Well, we’ve stayed true to an approach that has proven itself many times over. Instead of master leases, we sign long-term hospitality management agreements, eliminating landlord exposure to operator credit risk and fully aligning performance with NOI delivery – all increasing owner returns over time. And without the forward-looking lease liability associated with lease arbitrage bets that have proven extremely difficult to get right. Whether that was WeWork or any number of followers, so many now conscripted to the trash heap of failed ambitions – from Stay Alfred and Lyric to all the rest.
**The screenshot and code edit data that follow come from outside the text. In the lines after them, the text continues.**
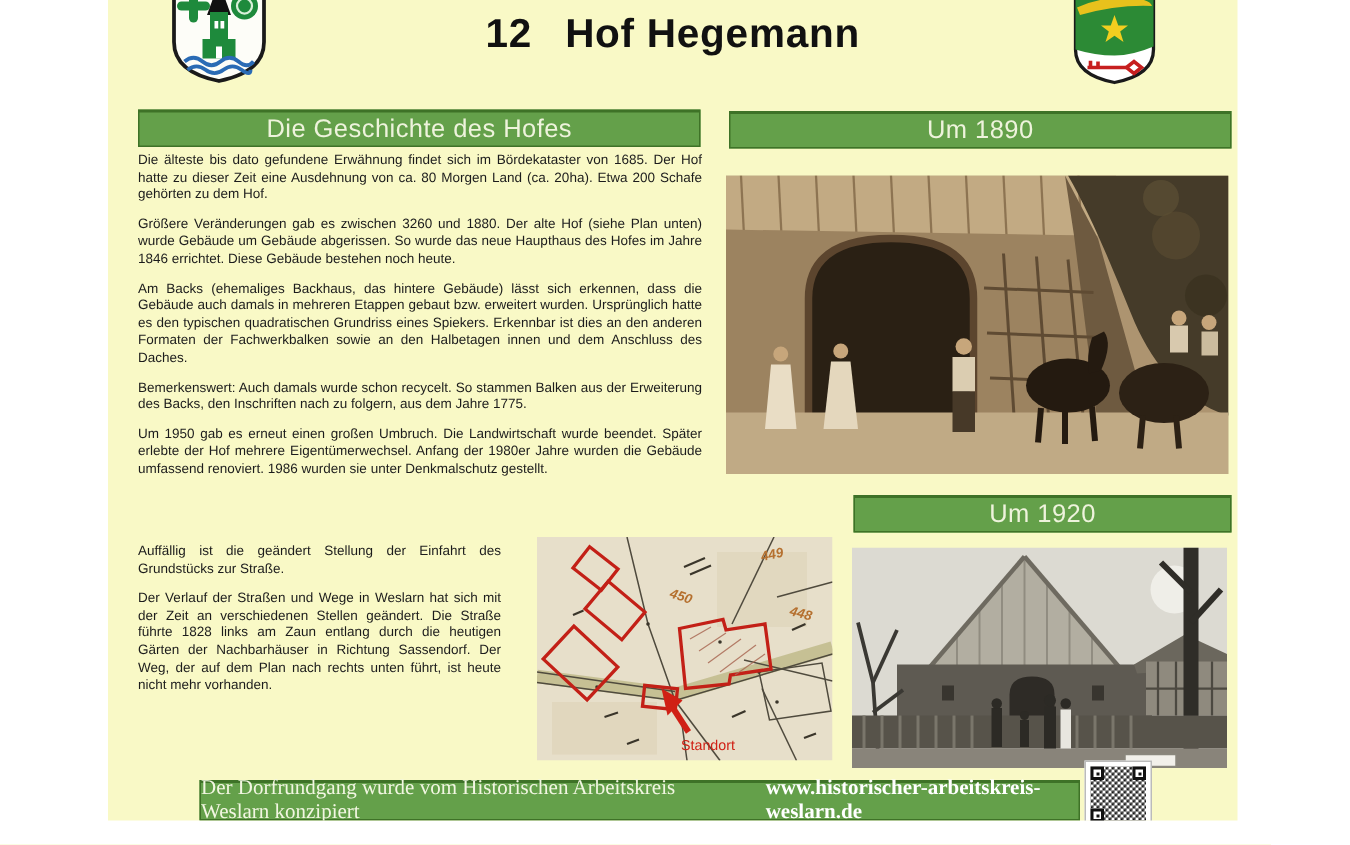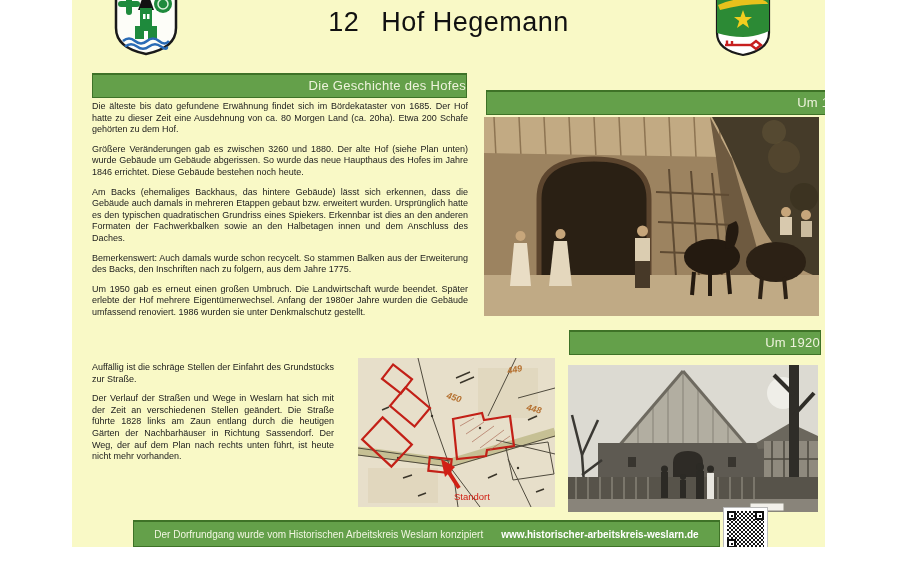"12 Hof Hegemann" .title-row { font-weight: normal -> bold }
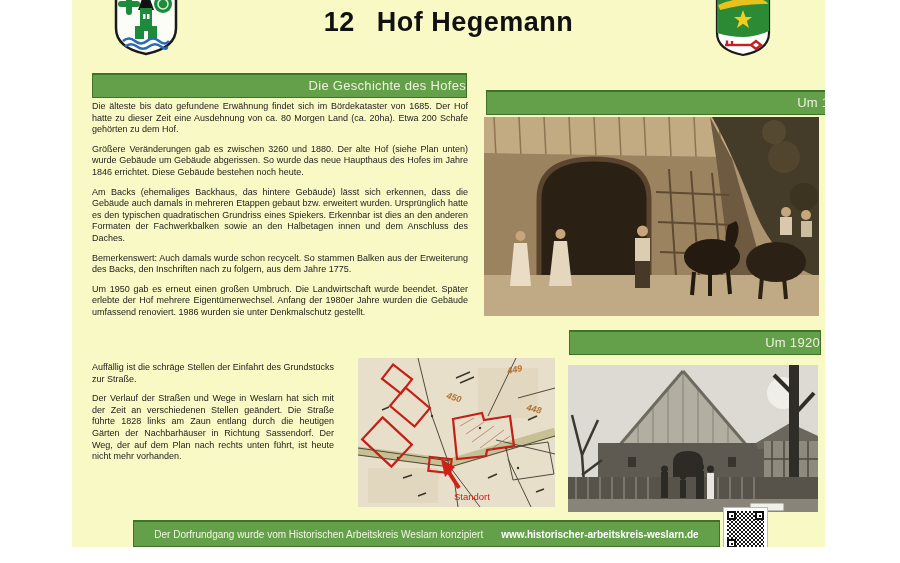"Die Geschichte des Hofes" .bar { font-size: 13px -> 17px; text-align: right -> center }
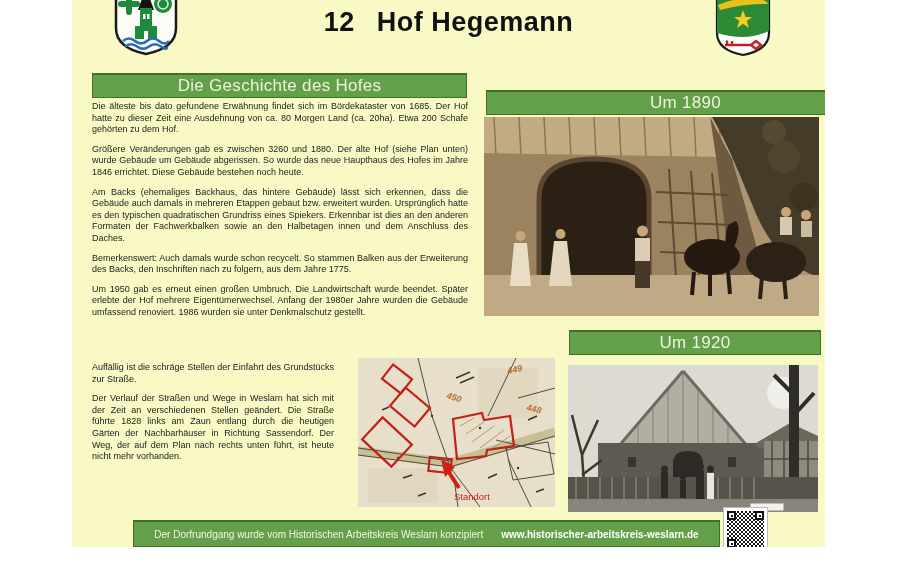"Um 1890" div.bar { padding-left: 32px -> none; top: 90px -> 74px }
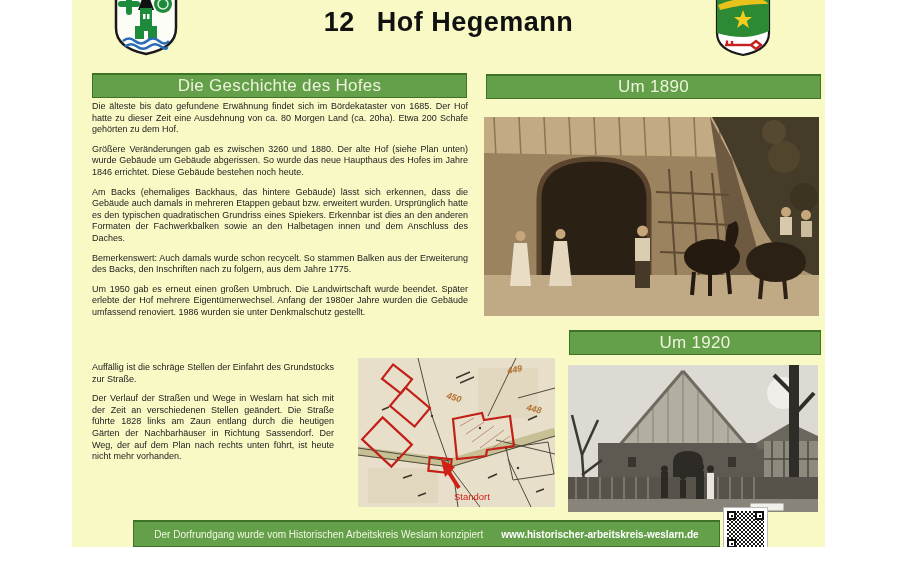"Auffällig ist die schräge Stellen" p { text: schräge Stellen -> geändert Stellung }
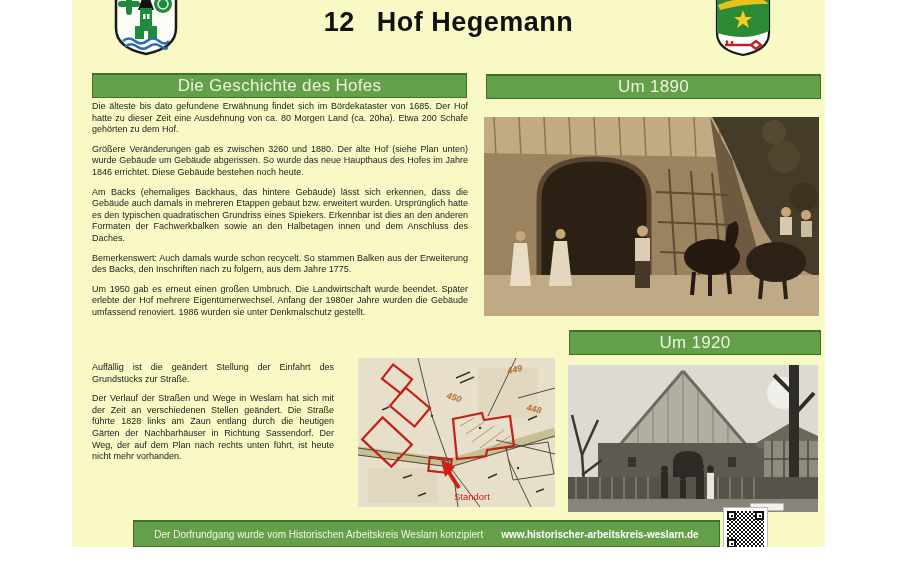"Der Dorfrundgang wurde vom Historischen" .footer-bar { font-family: none -> Liberation Serif, serif; font-size: 10px -> 14px; justify-content: center -> space-between }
More importantly, we have solved for what we believe was always the most obvious omission in those models – a worldwide Brand affiliation. With system demand built-in and ready to fill apartments in every major city.  We believe our unrivaled affiliation with the world’s largest hotel operator – Wyndham Hotels & Resorts makes our offering innately distinguishable in the market. No other operator has the power and reach of a Hospitality giant behind their offering and fueling their growth.

With 10,000 properties across the globe and over 115 million Loyalty Rewards members (with the program just voted #1 by USA Today for the 8th year in a row), we believe Wyndham stands alone and their entrepreneurial approach to the space has already paid dividends.

So here we sit. Charting a new course through the vastness of the travel landscape. While Sonder unfortunately becomes yet another ghost ship adrift somewhere over the horizon, Reside continues our long journey. Well stocked, disciplined and resolute.

We know the destination –

And have every intention of landing safely ashore.